Traditional Confidence
Interval Creation
Since we are not provided the standard deviation of meat consumption
for each of these countries’ populations, I used a simple t test with a
95% confidence interval to calculate that the average meat consumption
across the 170 countries is somewhere between 9.19 and 10.61.
Meat = Protein_Data$Meat
invisible(glimpse(Meat))
num [1:170] 3.13 7.66 3.51 7.62 16.07 ...
Traditional_CI = t.test(Meat, conf.level = 0.95)
Traditional_CI
One Sample t-test
data: Meat
t = 27.536, df = 169, p-value < 2.2e-16
alternative hypothesis: true mean is not equal to 0
95 percent confidence interval:
9.193009 10.612918
sample estimates:
mean of x
9.902964
Bootstrap Sampling
Confidence Interval Creation
On top of creating a standard confidence interval, I also created one
using the bootstrap sampling method. That is, I ran a programming loop
to take 1,000 samples of the different amounts of meat the countries in
the dataset consumed, using a sample size of 55 each time. I then
constructed a 95% confidence interval, using the sample means found by
that process. Per the bootstrap sampling method; we can infer that the
average meat consumption across the 170 countries is somewhere between
8.29 and 8.69.
invisible(sum(is.na(Meat))) #Shows we have no missing values
invisible(sum(is.nan(Meat))) #Shows we have no invalid values (NaN = not a number)

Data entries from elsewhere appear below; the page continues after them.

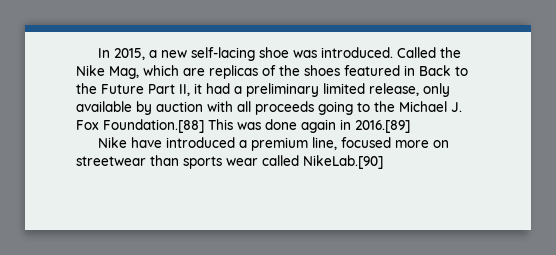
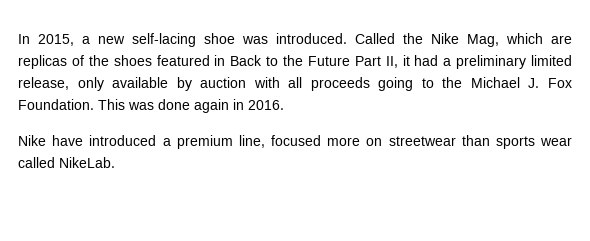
[103,119,204,133] Foundation.[88] -> [18,99,94,110] Foundation.
[355,120,410,133] 2016.[89] -> [248,100,284,110] 2016.
[303,155,383,169] NikeLab.[90] -> [59,157,115,168] NikeLab.

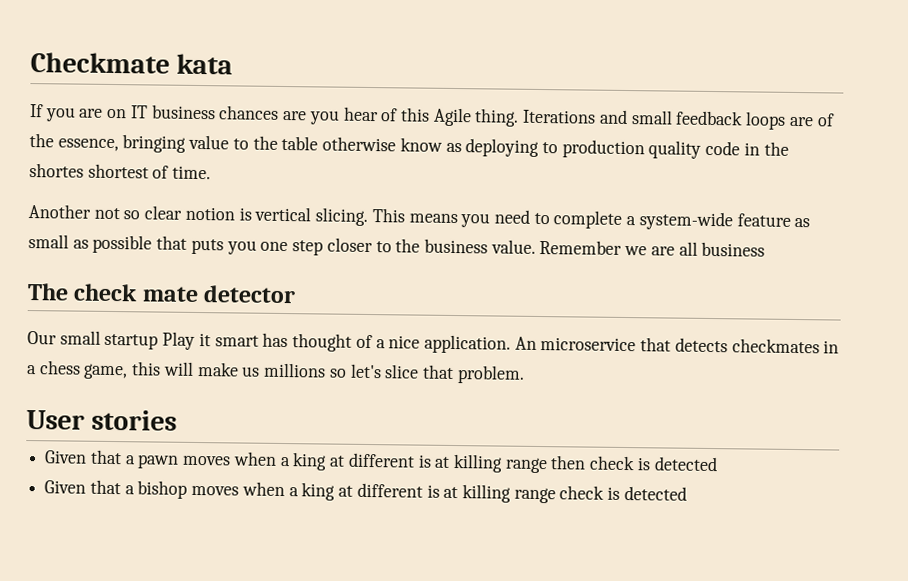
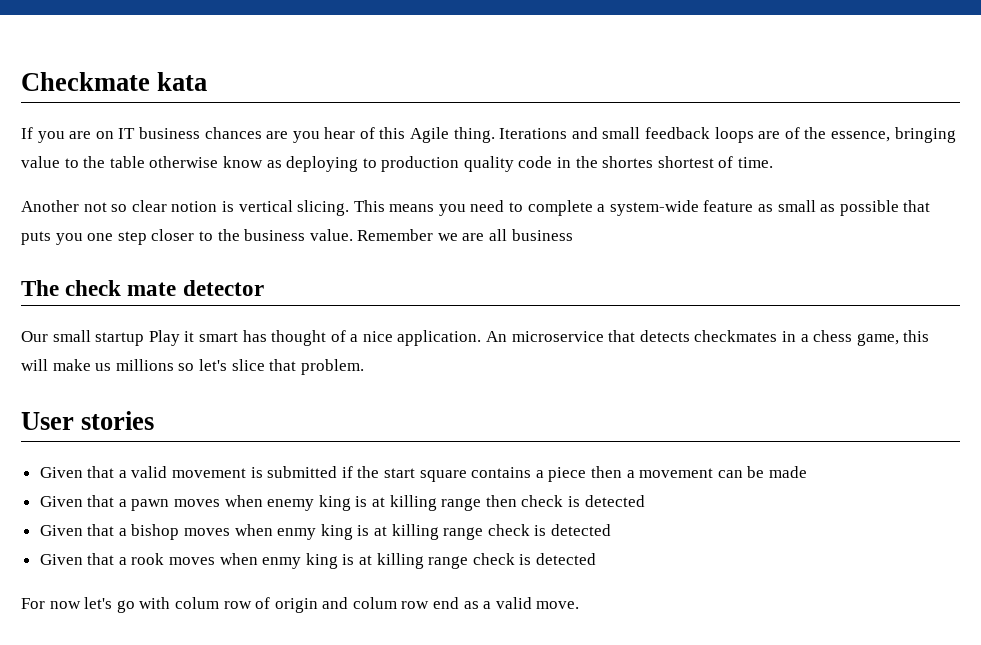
(178, 420) none -> [39,466,807,482] // Given that a valid movement is submitted if the start square contains a piece then a movement can be made
[279,452,415,471] a king at different -> [267,495,351,511] enemy king
[288,482,687,504] a king at different is at killing range check is detected -> [277,524,611,540] [39,553,596,569] [21,597,580,613] enmy king is at killing range check is detected // Given that a rook moves when enmy king is at killing range check is detected // For now let's go with colum row of origin and colum row end as a valid move.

#Sampling process taken from class notes:
Original.Sample = sample(Meat,
55, #Sample size = 55 values in the sample
replace = FALSE #Sample without replacement
)
Bootstrap_Sample_Vector = NULL # Empty vector will hold samples
for(i in 1:1000){
ith.Bootstrap.Sample = sample(x = Original.Sample,
size = 55, #Sample size must remain the same for every sample
replace = TRUE #Again, sample with replacement
)
Bootstrap_Sample_Vector[i] = mean(ith.Bootstrap.Sample) }
Boot_CI = quantile(Bootstrap_Sample_Vector, c(.025, .0975))
Boot_CI
2.5% 9.75%
9.260504 9.589189
Plot of the Bootstrap
Sampling Distribution
Below is a histogram depicting the distribution of the bootstrap
sampling means of meat consumed amongst the countries in the dataset. By
looking at the visual, it appears that the distribution of meat
consumption is relatively normal, and representative of the quantitative
figure that was found via the bootstrap confidence interval
calculation.
rng <- range(Bootstrap_Sample_Vector, na.rm = TRUE)
Command_Breaks <- seq(rng[1], rng[2], length.out = 15)
##These lines of code will ensure the same number of breaks in histogram every time the file is ran or knitted.
hist(Bootstrap_Sample_Vector,
breaks = Command_Breaks,
xlab = "Sample Means of Meat Consumed",
main="Sampling Distribution of \n Bootstrap Sample Means \n of Global Meat Consumed")

Traditional Method vs
Bootstrap Method
Traditional = [9.19, 10.61] Bootstrap = [8.29, 8.69]
Looking at our two confidence intervals, the first thing we notice is
that the bootstrap interval is far tighter, only having a difference of
0.4 between its lower and upper bound, as opposed to the difference of
1.42 for the t-test interval. This is expected though, as any
distribution of sample means has less variance than a distribution of
single data points. Along with that, the confidence interval coming from
the bootstrap method also provides a lower estimation for the true mean
consumption of meat across the surveyed countries than the confidence
interval which comes from the traditional method.
Given that we cannot confirm normality for the distribution of meat
consumption across these countries, the bootstrap method should be taken
as a more reliable measure of the true average of meat consumption.